Batterie von Crisbecq – Geschichte aus Beton und Stahl
Während unserer Reise durch die Normandie im Jahr 2016 führte uns ein Abstecher zur Batterie von Crisbecq – einem der eindrucksvollsten Orte der Landungsstrände. Hier wird Geschichte nicht erklärt, sie steht vor einem: in Form von gewaltigen Bunkern, dicken Betonwänden und rostigem Stahl, der bis heute vom Krieg erzählt.
Die Batterie liegt oberhalb der Küste bei Saint-Marcouf, nicht weit von Utah Beach. Von hier aus hatten die deutschen Truppen einen weiten Blick über den Ärmelkanal – und genau deshalb war dieser Ort militärisch so wichtig. Am 6. Juni 1944, dem D-Day, war Crisbecq eine der Batterien, die den alliierten Landungsflotten schweren Widerstand entgegensetzten. Die Geschütze hier konnten Ziele in bis zu 40 Kilometern Entfernung treffen.
Wir sind zwischen den Bunkern umhergelaufen, durch enge Gänge, vorbei an Geschützstellungen und Beobachtungsposten. Alles wirkt roh, massiv und beklemmend. Diese Bauwerke wurden nicht für Schönheit geschaffen – sie sollten standhalten, egal was kommt. Und genau das spürt man in jedem Meter Beton.
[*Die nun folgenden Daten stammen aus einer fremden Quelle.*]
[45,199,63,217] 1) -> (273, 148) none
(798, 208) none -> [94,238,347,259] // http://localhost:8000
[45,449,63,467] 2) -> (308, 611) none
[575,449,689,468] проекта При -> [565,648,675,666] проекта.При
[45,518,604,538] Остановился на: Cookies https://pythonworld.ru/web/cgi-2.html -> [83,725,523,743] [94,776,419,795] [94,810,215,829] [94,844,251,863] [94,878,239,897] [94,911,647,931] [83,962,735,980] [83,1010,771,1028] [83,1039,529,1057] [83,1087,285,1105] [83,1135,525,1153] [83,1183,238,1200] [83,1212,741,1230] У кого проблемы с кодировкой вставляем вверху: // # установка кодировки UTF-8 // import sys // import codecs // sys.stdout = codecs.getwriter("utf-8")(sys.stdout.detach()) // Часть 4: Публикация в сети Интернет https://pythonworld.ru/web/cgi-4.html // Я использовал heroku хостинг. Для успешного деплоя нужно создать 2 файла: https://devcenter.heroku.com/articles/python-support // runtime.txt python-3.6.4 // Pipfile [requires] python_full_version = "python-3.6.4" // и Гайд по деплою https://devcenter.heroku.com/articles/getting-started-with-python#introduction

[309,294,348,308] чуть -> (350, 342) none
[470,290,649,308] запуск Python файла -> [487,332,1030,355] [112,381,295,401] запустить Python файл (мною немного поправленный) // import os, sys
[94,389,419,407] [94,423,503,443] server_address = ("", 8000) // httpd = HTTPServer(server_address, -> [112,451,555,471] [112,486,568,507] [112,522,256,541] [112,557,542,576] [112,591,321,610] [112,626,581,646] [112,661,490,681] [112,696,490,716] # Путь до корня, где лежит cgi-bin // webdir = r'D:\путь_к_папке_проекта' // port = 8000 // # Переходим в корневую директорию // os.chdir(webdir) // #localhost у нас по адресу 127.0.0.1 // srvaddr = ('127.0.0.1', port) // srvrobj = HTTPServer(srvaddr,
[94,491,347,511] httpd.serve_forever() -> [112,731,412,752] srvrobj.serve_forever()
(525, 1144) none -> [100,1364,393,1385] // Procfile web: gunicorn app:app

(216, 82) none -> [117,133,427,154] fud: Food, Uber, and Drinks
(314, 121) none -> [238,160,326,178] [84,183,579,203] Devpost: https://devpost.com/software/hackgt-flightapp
Besonders eindrucksvoll ist der Blick von den Anlagen hinunter aufs Meer. Heute ist es ruhig, fast friedlich – doch genau hier tobte einst eine der entscheidendsten Schlachten des Zweiten Weltkriegs. Dieser Kontrast macht den Ort so intensiv.
Der Besuch der Batterie von Crisbecq war für uns kein leichter, aber ein wichtiger Moment unserer Normandie-Reise. Ein Ort, der nicht nur zeigt, was passiert ist, sondern auch, wie es sich angefühlt haben muss: eng, laut, bedrohlich – und voller Geschichte, die man nicht vergessen darf.